The purpose of this study is to investigate the clinical characteristics and long-term outcomes of pediatric patients with intraventricular meningioma. We retrospectively analyzed a total of 30 pediatric patients with intraventricular meningiomas who were surgically treated at our department between January 2005 and June 2016 and analyzed their clinical characteristics and surgical outcomes. Among the 160 pediatric patients with intracranial meningioma, 33 (20.6%) had intraventricular lesions.

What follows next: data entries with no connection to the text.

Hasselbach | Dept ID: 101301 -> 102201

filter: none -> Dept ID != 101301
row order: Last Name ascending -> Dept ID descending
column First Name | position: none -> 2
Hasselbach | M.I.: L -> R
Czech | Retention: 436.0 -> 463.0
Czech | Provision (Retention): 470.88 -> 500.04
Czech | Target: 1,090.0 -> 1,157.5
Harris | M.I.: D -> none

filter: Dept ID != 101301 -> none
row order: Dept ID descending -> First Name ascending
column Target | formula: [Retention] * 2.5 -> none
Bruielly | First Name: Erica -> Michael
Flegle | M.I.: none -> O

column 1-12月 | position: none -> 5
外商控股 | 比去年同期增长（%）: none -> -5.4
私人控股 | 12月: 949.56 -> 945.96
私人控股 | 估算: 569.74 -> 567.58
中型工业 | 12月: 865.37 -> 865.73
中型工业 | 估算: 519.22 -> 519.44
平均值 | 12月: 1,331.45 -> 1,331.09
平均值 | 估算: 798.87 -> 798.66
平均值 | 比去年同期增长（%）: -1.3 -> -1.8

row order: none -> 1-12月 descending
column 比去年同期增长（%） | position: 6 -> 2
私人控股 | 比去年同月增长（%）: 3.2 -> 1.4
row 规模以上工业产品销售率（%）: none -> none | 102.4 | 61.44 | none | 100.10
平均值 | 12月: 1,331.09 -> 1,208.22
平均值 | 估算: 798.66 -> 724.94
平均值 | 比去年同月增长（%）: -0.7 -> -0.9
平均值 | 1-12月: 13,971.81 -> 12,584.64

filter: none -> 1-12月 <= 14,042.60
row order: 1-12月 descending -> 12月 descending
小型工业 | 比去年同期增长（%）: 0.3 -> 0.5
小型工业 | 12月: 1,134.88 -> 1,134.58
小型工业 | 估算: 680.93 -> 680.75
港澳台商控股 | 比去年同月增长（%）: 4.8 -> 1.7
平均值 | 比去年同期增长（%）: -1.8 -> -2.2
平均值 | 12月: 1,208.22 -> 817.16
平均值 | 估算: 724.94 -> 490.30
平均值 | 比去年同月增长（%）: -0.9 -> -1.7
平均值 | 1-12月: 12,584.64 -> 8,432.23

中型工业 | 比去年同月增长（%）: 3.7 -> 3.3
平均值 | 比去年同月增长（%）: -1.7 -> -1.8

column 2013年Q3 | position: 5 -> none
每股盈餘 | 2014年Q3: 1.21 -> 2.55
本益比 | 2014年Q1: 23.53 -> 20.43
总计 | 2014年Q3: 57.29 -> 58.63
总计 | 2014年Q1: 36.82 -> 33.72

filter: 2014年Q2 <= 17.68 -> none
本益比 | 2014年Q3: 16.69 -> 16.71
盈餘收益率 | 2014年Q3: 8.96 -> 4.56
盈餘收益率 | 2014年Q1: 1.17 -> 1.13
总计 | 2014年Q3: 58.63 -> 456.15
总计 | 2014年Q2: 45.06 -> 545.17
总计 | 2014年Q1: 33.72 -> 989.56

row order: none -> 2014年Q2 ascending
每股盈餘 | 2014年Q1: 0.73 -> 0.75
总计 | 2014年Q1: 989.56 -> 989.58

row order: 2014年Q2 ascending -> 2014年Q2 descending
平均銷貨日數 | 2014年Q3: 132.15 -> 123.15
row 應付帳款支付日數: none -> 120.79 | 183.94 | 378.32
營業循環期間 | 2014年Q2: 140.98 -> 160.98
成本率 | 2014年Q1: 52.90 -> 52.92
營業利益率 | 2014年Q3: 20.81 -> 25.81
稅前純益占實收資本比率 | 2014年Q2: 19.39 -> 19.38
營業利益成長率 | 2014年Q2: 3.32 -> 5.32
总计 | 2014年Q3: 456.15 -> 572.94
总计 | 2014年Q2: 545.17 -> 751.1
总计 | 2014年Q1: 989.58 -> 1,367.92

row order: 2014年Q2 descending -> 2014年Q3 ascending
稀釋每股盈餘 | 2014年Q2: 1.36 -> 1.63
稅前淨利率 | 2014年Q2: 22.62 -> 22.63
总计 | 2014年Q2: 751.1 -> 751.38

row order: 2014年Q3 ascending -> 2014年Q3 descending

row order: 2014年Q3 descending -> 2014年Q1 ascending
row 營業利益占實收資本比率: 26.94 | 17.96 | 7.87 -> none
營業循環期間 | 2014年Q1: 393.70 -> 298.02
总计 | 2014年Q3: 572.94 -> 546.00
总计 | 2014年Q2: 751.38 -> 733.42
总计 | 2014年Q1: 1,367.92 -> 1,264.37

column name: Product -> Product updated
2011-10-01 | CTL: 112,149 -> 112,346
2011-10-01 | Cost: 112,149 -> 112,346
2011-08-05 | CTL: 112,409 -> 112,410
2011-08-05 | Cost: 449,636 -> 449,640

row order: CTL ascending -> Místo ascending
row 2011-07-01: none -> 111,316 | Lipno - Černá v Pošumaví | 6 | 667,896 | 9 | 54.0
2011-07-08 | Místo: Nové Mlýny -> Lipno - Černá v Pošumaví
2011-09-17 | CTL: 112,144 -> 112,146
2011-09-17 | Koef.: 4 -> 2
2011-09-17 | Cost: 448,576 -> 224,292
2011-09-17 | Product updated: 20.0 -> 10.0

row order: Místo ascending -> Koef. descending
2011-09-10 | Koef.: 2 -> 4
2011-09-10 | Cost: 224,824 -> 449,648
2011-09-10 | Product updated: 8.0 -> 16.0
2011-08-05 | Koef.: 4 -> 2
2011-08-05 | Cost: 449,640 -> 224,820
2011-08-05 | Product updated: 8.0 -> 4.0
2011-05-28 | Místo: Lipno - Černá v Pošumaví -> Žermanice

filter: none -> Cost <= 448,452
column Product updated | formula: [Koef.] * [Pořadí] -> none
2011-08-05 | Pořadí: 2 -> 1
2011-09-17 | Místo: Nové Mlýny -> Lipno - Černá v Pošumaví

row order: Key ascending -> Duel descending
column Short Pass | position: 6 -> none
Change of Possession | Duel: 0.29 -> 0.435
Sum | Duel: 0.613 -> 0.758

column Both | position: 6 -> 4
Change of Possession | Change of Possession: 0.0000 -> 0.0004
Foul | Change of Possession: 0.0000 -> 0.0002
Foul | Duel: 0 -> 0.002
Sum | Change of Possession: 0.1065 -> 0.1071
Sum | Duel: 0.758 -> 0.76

However, only 30 patients had complete demographic and clinical data. A male predilection (male/female = 1.5:1) was observed, and the mean age of our patient cohort was 12.6 years. The lateral ventricle was the most common lesion site (88.6%). In addition, the most common initial symptom was headache or dizziness, and the average interval from symptom onset to admission was 19.17 months (0.25–72 months). Twenty-six patients (86.7%) achieved a Simpson grade of I. Based on the WHO classification, 28 (93.3%) meningiomas were classified as grade I, and the remaining two cases were grades II and III. During the follow-up period (0.67–10.08 years), 3 patients experienced tumor recurrence (15, 18, and 83 months, respectively), and 1 patient died of recurrence. Pediatric and adult intraventricular meningiomas present similar clinical characteristics and surgical outcomes; however, intraventricular meningiomas compose a higher percentage of pediatric meningiomas and have a male predilection. Compared with general pediatric meningiomas, pediatric intraventricular meningiomas tend to have higher incidence of benign subtypes. They are also more likely to be completely resected and have lower recurrence and mortality rates.